- [Task to carry out]
Set down the data below word for word, and leave the images aside.

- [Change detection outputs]
- Opening Delimiter -

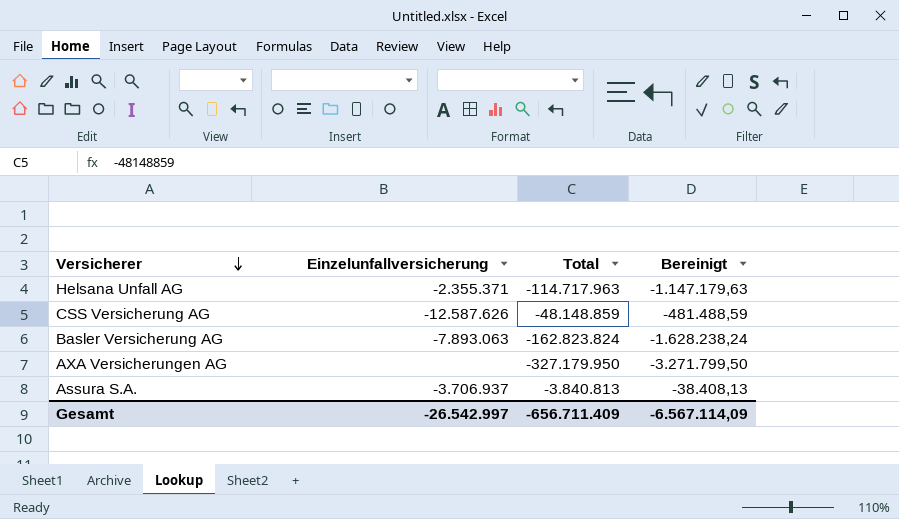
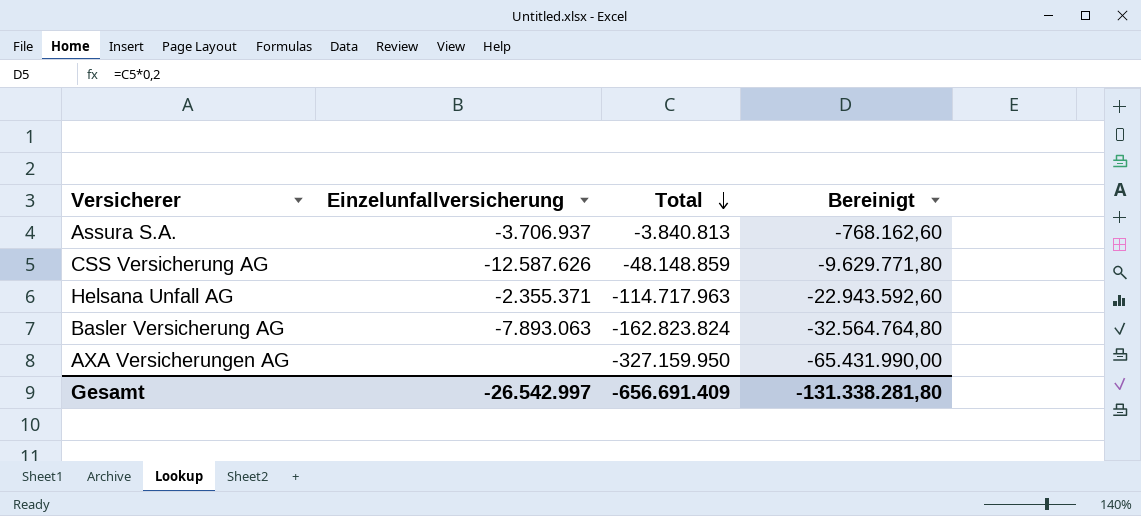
row order: Versicherer descending -> Total descending
column Bereinigt | formula: [Total] * 0,01 -> [Total] * 0,2
AXA Versicherungen AG | Total: -327.179.950 -> -327.159.950
Gesamt | Total: -656.711.409 -> -656.691.409
Gesamt | Bereinigt: -6.567.114,09 -> -131.338.281,80

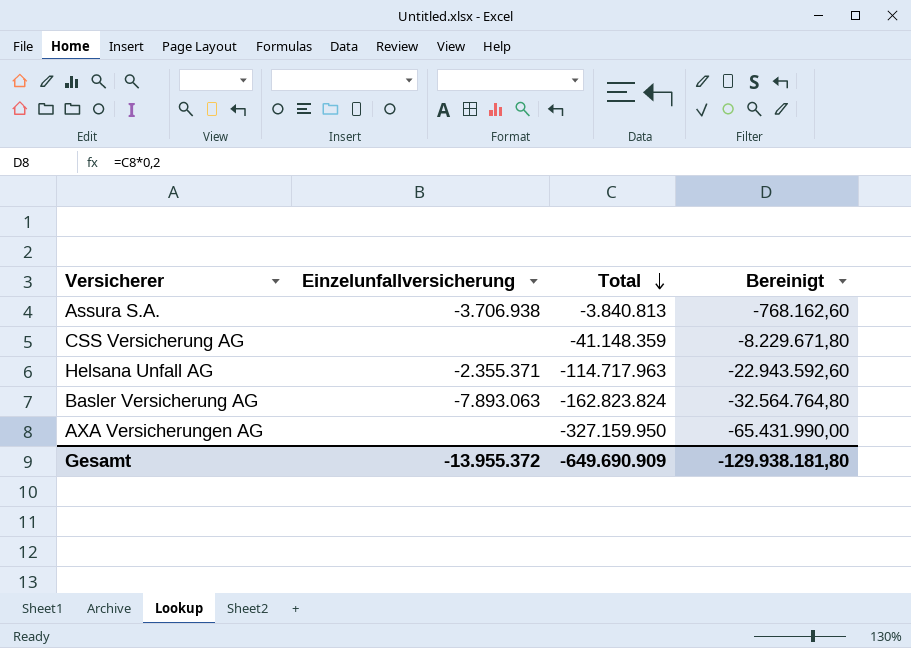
Assura S.A. | Einzelunfallversicherung: -3.706.937 -> -3.706.938
CSS Versicherung AG | Einzelunfallversicherung: -12.587.626 -> none
CSS Versicherung AG | Total: -48.148.859 -> -41.148.359
CSS Versicherung AG | Bereinigt: -9.629.771,80 -> -8.229.671,80
Gesamt | Einzelunfallversicherung: -26.542.997 -> -13.955.372
Gesamt | Total: -656.691.409 -> -649.690.909
Gesamt | Bereinigt: -131.338.281,80 -> -129.938.181,80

- Closing Delimiter -

- [Task result]
row order: Versicherer descending -> Total descending
column Bereinigt | formula: [Total] * 0,01 -> [Total] * 0,2
AXA Versicherungen AG | Total: -327.179.950 -> -327.159.950
Gesamt | Total: -656.711.409 -> -656.691.409
Gesamt | Bereinigt: -6.567.114,09 -> -131.338.281,80

Assura S.A. | Einzelunfallversicherung: -3.706.937 -> -3.706.938
CSS Versicherung AG | Einzelunfallversicherung: -12.587.626 -> none
CSS Versicherung AG | Total: -48.148.859 -> -41.148.359
CSS Versicherung AG | Bereinigt: -9.629.771,80 -> -8.229.671,80
Gesamt | Einzelunfallversicherung: -26.542.997 -> -13.955.372
Gesamt | Total: -656.691.409 -> -649.690.909
Gesamt | Bereinigt: -131.338.281,80 -> -129.938.181,80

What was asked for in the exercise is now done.